I suppose I'm the only beekeeper who would care about this, but the fact that the web site doesn't have a legitimate SSL certificate was enough to discourage me from buying the DVD. I suppose that I shouldn't try to correlate between the ability to correctly run a web site and the ability to create a good beekeeping training video, but I do.


----------



## Chef Isaac (Jul 26, 2004)

In my opinion, the video could have been better. But at least now there is a video. I do hope someone puts out a better video.

There is another video on queen rearing that is coupled with a text book and I heard it is pretty good. It is offered through one of the colleges back east and I also have seen it in Bee Culture. It focuses more on grafting however.


----------



## Michael Bush (Aug 2, 2002)

>I suppose I'm the only beekeeper who would care about this, but the fact that the web site doesn't have a legitimate SSL certificate was enough to discourage me from buying the DVD. I suppose that I shouldn't try to correlate between the ability to correctly run a web site and the ability to create a good beekeeping training video, but I do.
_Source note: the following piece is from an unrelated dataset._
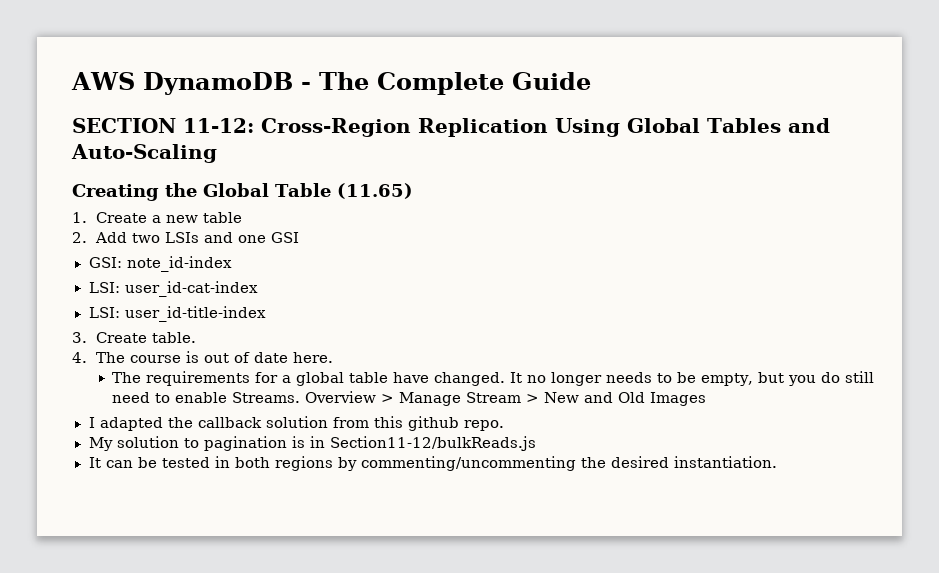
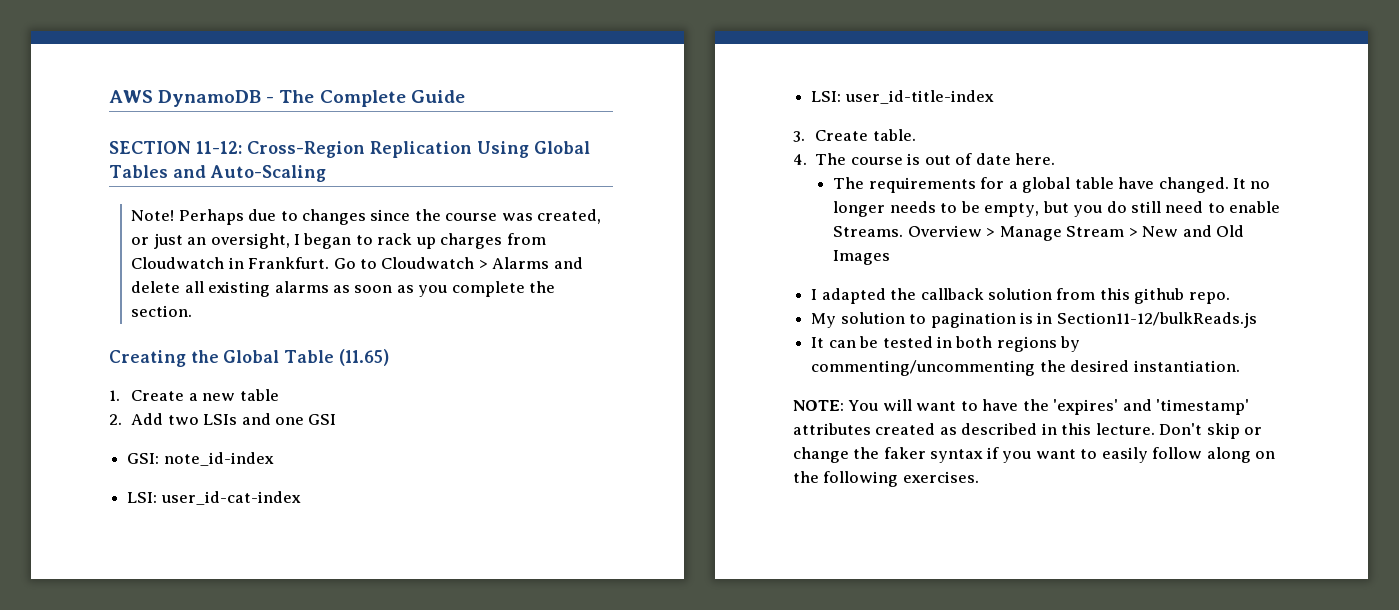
+ Note! Perhaps due to changes since the course was created, or just an oversight, I began to rack up charges from Cloudwatch in Frankfurt. Go to Cloudwatch > Alarms and delete all existing alarms as soon as you complete the section.
+ NOTE: You will want to have the 'expires' and 'timestamp' attributes created as described in this lecture. Don't skip or change the faker syntax if you want to easily follow along on the following exercises.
David Eyre is a very competent beekeeper, who is generous with his advice and help and makes and sells a lot of very high quality items, many of which you can't get anywhere else. You can easily do business with them by phone or mail if you don't feel comfortable with doing it online.


----------



## BeeBear (Jan 20, 2004)

>> David Eyre is a very competent beekeeper, who is generous with his advice and help and makes and sells a lot of very high quality items, many of which you can't get anywhere else.

Thank you, Michael.

I did not know this. Perhaps I should have asked. Your inital reaction to the video was rather lukewarm, and I know nothing about David. I have never had occasion to do business with him.

I was forming my opinion of the operation based on their web site. Their web site has some serious problems. I suppose that I shouldn't form an impression of someone's beekeeping ability by the state of their web site, but it's all I have.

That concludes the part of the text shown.